Data records:
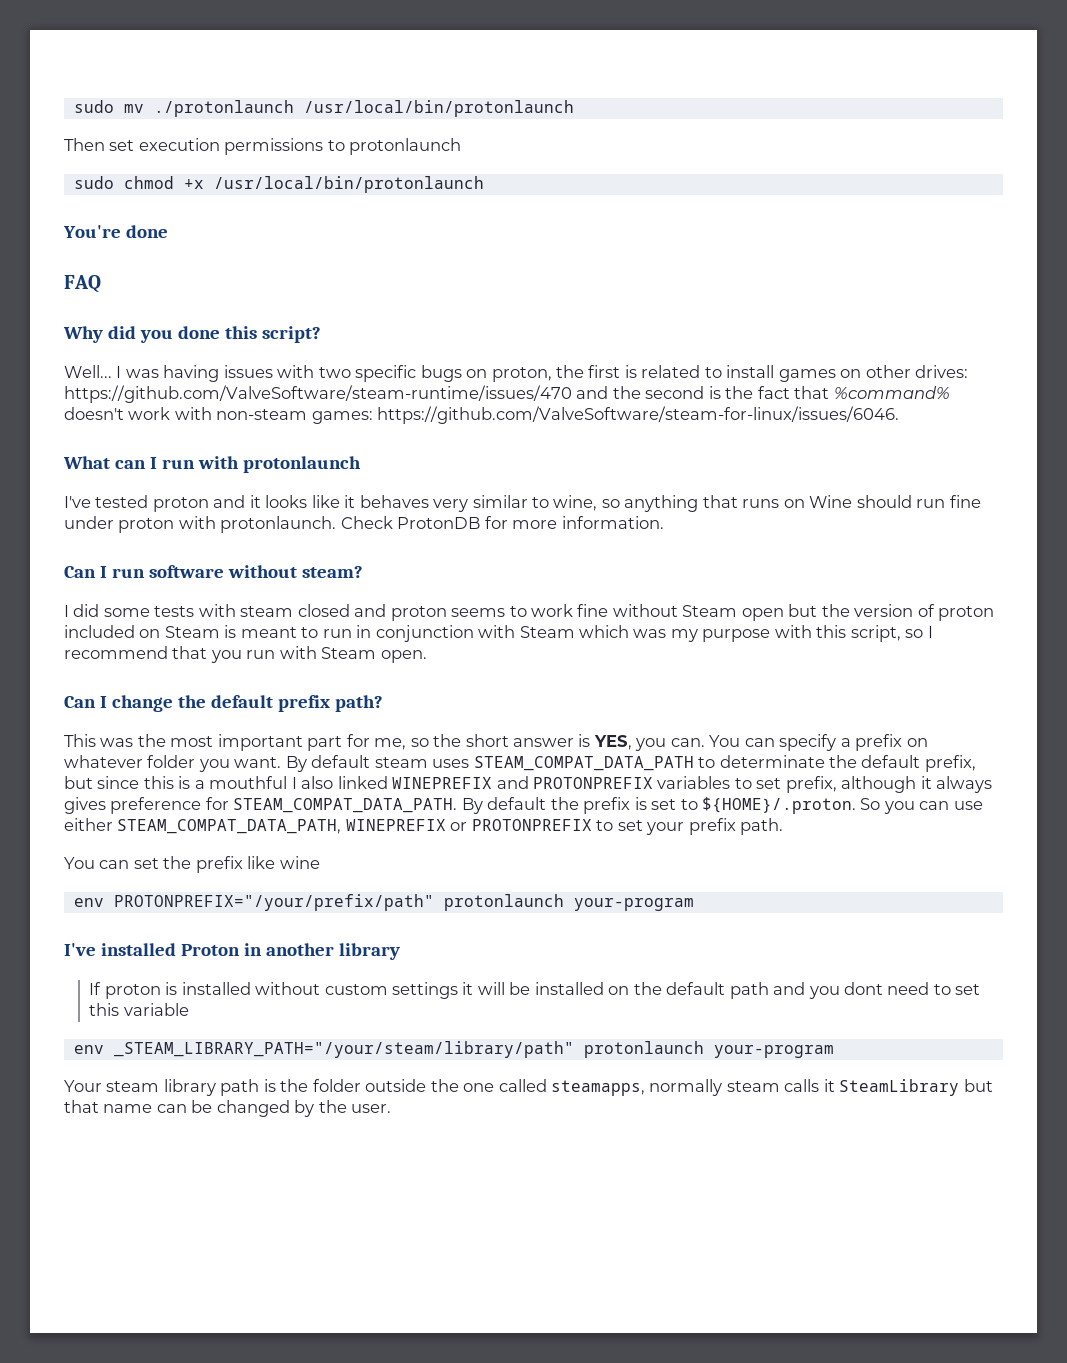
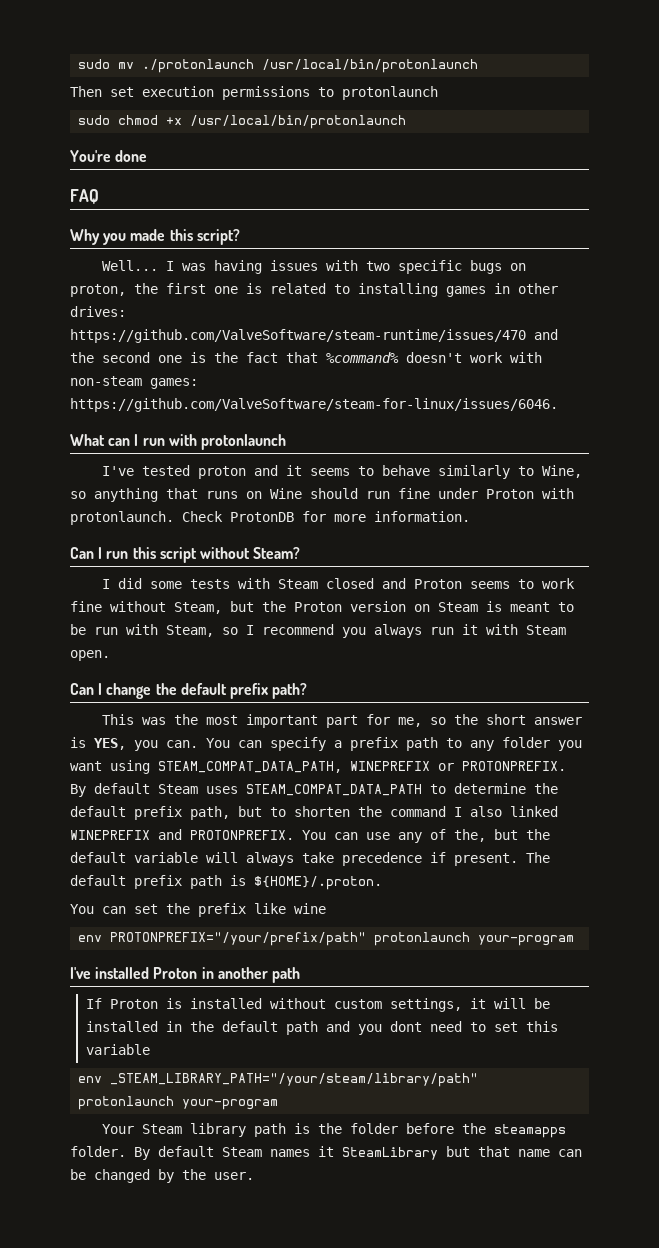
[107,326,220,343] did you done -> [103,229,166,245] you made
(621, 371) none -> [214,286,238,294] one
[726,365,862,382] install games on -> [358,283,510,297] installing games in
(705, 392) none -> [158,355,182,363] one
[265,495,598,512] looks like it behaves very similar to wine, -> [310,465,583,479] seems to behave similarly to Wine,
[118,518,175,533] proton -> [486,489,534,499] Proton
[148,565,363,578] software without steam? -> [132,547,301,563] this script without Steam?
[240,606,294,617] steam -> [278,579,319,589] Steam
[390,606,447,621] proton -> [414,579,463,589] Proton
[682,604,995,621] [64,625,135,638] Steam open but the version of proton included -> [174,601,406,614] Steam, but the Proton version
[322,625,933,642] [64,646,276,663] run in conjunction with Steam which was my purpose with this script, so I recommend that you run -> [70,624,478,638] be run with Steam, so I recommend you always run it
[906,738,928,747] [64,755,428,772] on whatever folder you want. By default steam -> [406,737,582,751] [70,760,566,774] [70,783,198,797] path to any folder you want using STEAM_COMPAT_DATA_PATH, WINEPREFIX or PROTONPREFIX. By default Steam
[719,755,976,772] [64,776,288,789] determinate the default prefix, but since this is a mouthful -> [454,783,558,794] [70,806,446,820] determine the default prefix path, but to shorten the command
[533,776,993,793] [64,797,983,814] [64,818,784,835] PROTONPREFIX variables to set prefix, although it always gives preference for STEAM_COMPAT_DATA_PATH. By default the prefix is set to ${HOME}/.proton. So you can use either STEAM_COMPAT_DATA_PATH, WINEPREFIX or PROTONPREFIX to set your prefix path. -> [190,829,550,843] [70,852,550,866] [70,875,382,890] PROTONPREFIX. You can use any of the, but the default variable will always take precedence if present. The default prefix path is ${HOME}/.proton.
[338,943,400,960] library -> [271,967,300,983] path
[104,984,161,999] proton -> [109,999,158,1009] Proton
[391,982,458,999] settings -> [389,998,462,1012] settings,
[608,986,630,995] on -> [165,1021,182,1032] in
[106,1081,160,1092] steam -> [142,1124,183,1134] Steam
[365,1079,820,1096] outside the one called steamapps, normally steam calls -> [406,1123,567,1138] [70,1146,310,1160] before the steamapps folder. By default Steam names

Instructions to follow: Each line from the one with "[719,755,976,772] [64,776,288,789] determinate" through the last line of the material is to be retyped exactly, and no other line is.

Your response:
[719,755,976,772] [64,776,288,789] determinate the default prefix, but since this is a mouthful -> [454,783,558,794] [70,806,446,820] determine the default prefix path, but to shorten the command
[533,776,993,793] [64,797,983,814] [64,818,784,835] PROTONPREFIX variables to set prefix, although it always gives preference for STEAM_COMPAT_DATA_PATH. By default the prefix is set to ${HOME}/.proton. So you can use either STEAM_COMPAT_DATA_PATH, WINEPREFIX or PROTONPREFIX to set your prefix path. -> [190,829,550,843] [70,852,550,866] [70,875,382,890] PROTONPREFIX. You can use any of the, but the default variable will always take precedence if present. The default prefix path is ${HOME}/.proton.
[338,943,400,960] library -> [271,967,300,983] path
[104,984,161,999] proton -> [109,999,158,1009] Proton
[391,982,458,999] settings -> [389,998,462,1012] settings,
[608,986,630,995] on -> [165,1021,182,1032] in
[106,1081,160,1092] steam -> [142,1124,183,1134] Steam
[365,1079,820,1096] outside the one called steamapps, normally steam calls -> [406,1123,567,1138] [70,1146,310,1160] before the steamapps folder. By default Steam names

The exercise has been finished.